Une réhabilitation lourde a été faîte à partir des travaux réalisés dans les années 80, qui divisaient les grandes salles de malades en deux étages. Le rez-de-chaussée accueille les fonctions administratives et une petite salle de répétition alors que les deux niveaux supérieurs hébergent des salles de cours individuels et collectifs, avec un dispositif structurel garantissant un excellent confort acoustique. L’étage des combles est équipé pour une future extension. Les différents programmes sont connectés. D’une part, une liaison existe entre école de musique et médiathèque par les services internes, non ouverts au public. Un fond éditorial musical est à la disposition des élèves. D’autre part, la proximité du Pavillon des Arts facilite l’accès à une salle de répétition / salle de concert.
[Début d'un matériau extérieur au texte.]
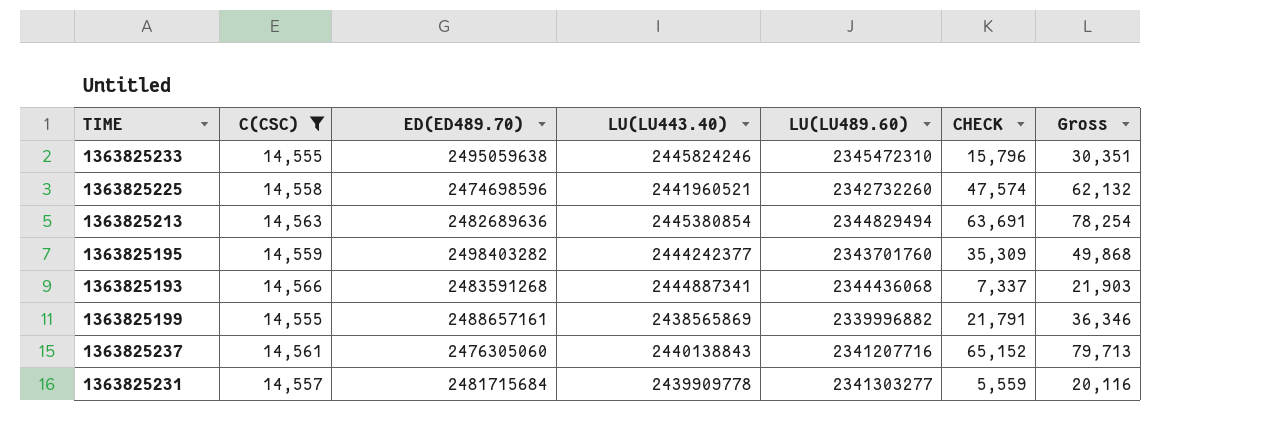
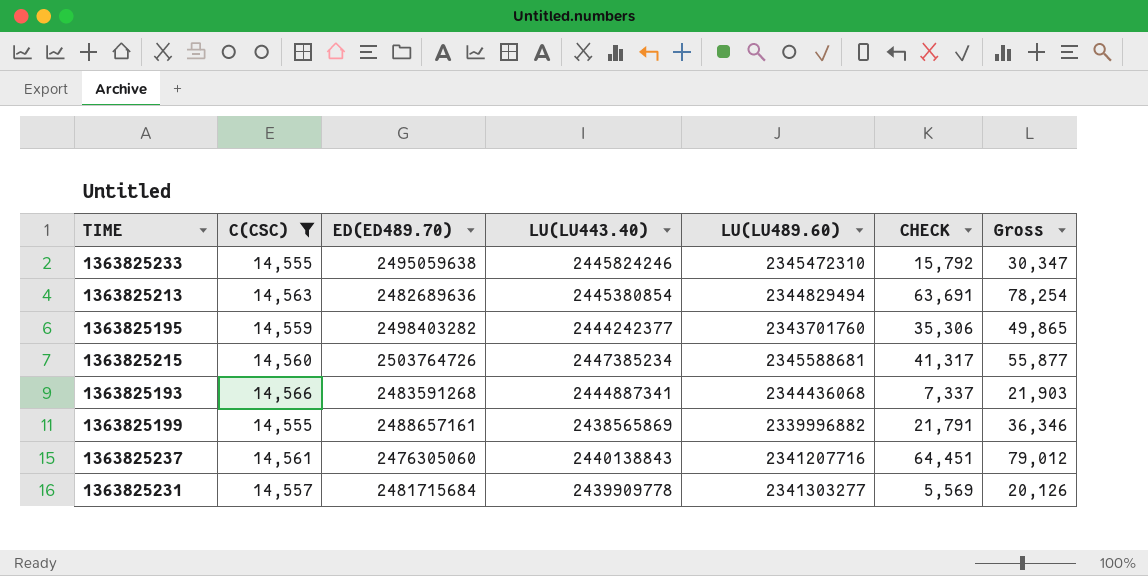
row 1363825225: 14,558 | 2474698596 | 2441960521 | 2342732260 | 47,574 | 62,132 -> none
1363825233 | CHECK: 15,796 -> 15,792
1363825233 | Gross: 30,351 -> 30,347
1363825195 | CHECK: 35,309 -> 35,306
1363825195 | Gross: 49,868 -> 49,865
row 1363825215: none -> 14,560 | 2503764726 | 2447385234 | 2345588681 | 41,317 | 55,877
1363825237 | CHECK: 65,152 -> 64,451
1363825237 | Gross: 79,713 -> 79,012
1363825231 | CHECK: 5,559 -> 5,569
1363825231 | Gross: 20,116 -> 20,126

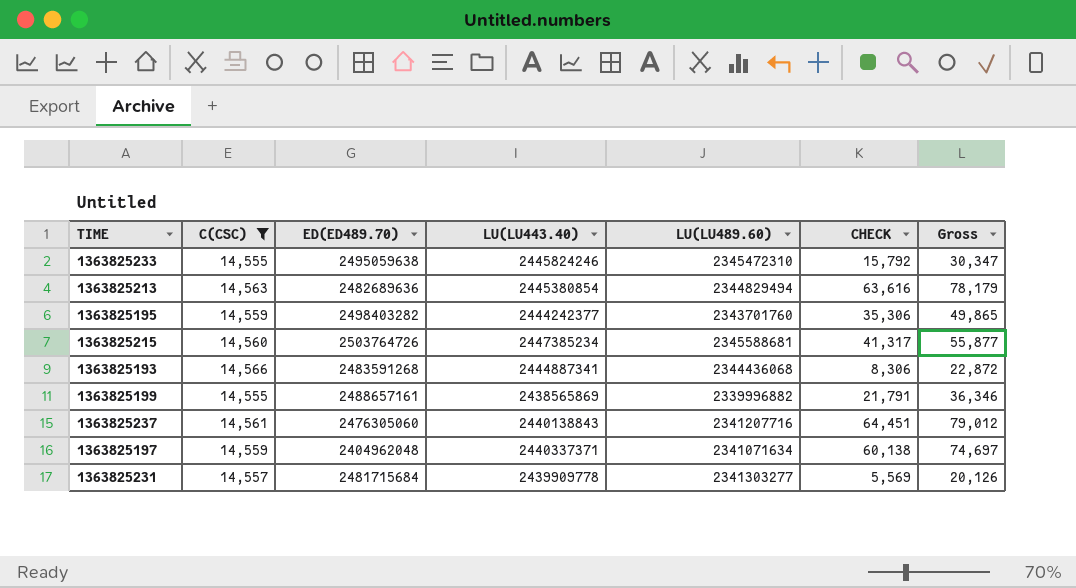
1363825213 | CHECK: 63,691 -> 63,616
1363825213 | Gross: 78,254 -> 78,179
1363825193 | CHECK: 7,337 -> 8,306
1363825193 | Gross: 21,903 -> 22,872
row 1363825197: none -> 14,559 | 2404962048 | 2440337371 | 2341071634 | 60,138 | 74,697

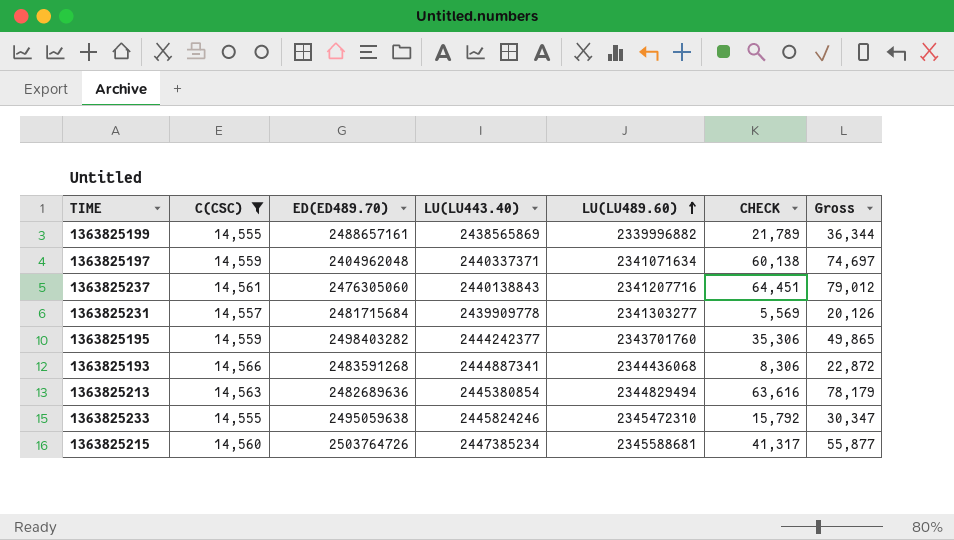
row order: none -> LU(LU489.60) ascending
1363825199 | CHECK: 21,791 -> 21,789
1363825199 | Gross: 36,346 -> 36,344

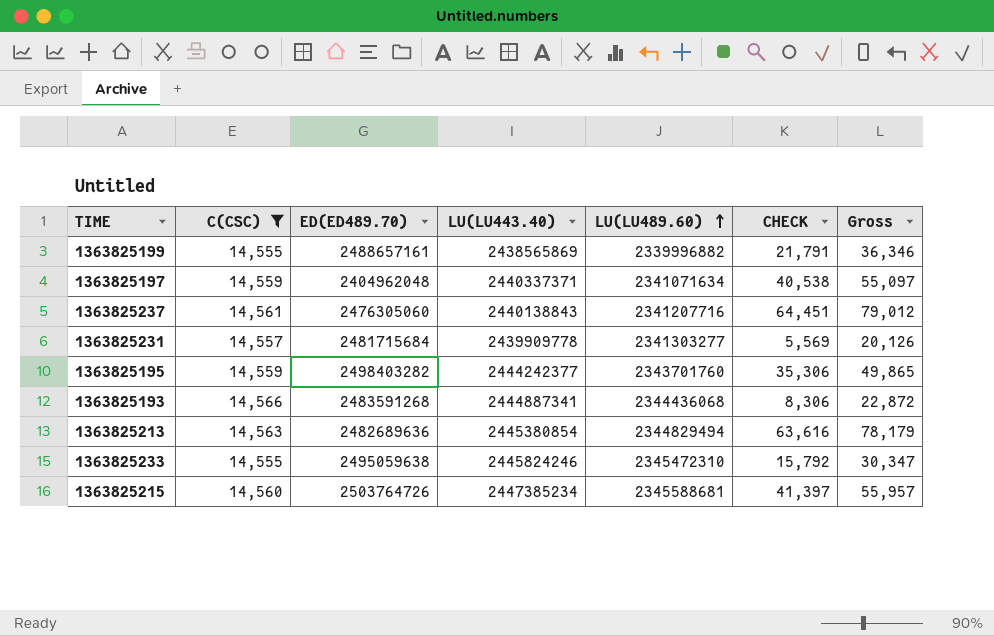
1363825199 | CHECK: 21,789 -> 21,791
1363825199 | Gross: 36,344 -> 36,346
1363825197 | CHECK: 60,138 -> 40,538
1363825197 | Gross: 74,697 -> 55,097
1363825215 | CHECK: 41,317 -> 41,397
1363825215 | Gross: 55,877 -> 55,957

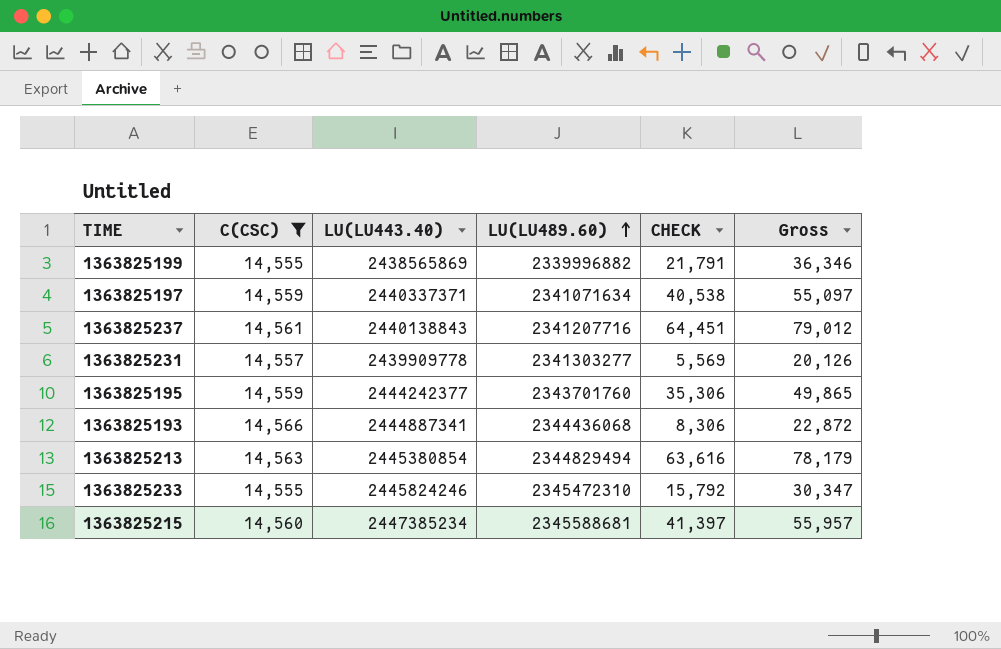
column ED(ED489.70) | position: 3 -> none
La médiathèque qualifie tout le projet avec sa façade incandescente, nouveau rempart du XXI° siècle. Elle occupe l’aile est de l’hôpital et pour sa partie neuve, tout l’espace entre les deux bâtiments. Lisibilité et fluidité ont guidé la conception d’un équipement développé sur trois grands plateaux ouverts, comme suspendus dans le vide, baignant dans une abondante lumière naturelle provenant de la face sud et des verrières zénitales.
Le Dictionnaire de Trévoux est mis en scène au centre du rez-de-chaussée, comme au coeur du bâtiment, où il rejoint les collections patrimoniales. Il est consultable dans une pièce vitrée, sécurisée, avec des conditions optimales: lumière calibrée et hygrométrie contrôlée. L’ambiance d’un cabinet de lecture est recréée.
© P. Vurpas et Associés JPGIl jouxte le CIAP et l’Apothicairerie. L’ensemble appelé Carré des Patrimoines tient la vitrine de la façade nord en lien avec la ville historique, directement accessible depuis la Ruelle du Cornet et la placette pavée. Ces deux espaces éclairent l’histoire de Trévoux et son patrimoine. Face au Dictionnaire, ils agissent en témoin de l’histoire locale.
L’apothicairerie est l’originale, celle qui existait dans l’hôpital. Les boiseries ont été déposées et remontées. Les pots sont classés. Le visiteur profite de l’ambiance particulière d’un lieu ouvert qui n’est pas muséifié mais rendu vivant par une scénographie originale, qui projette au sol et en mouvement, un certain nombre de signes et d’informations.

Le CIAP s’organise autour d’une maquette du territoire pour raconter l’histoire à partir de différents contenus, mis en scène de manière ludique et esthétique.
Le Pavillon des arts fait le pendant à la médiathèque. Il abrite des espaces mutualisés et mutualisables qui donnent une cohérence à l’ensemble des programmes.
Très fermé côté quai, très ouvert côté place, il abrite une salle d’expositions visible de l’extérieur et une salle polyvalente, équipée de gradins rétractables lui permettant d’être aussi bien salle de conférences, de spectacles, de répétitions ou cinéma.
Jouer d’une discrète évidence
Le contact permanent entre patrimoine et modernité se fait sans heurts et dégage une ambiance calme et sereine. Les architectes ont fait le choix d’une «ligne claire», qui privilégie des formes simples, des matériaux peu nombreux mais choisis avec harmonie, conçus pour se patiner plutôt que vieillir. Transparence, clarté et finesse sont les caractéristiques d’un projet qui réussit à faire rimer mémoire, contexte et création.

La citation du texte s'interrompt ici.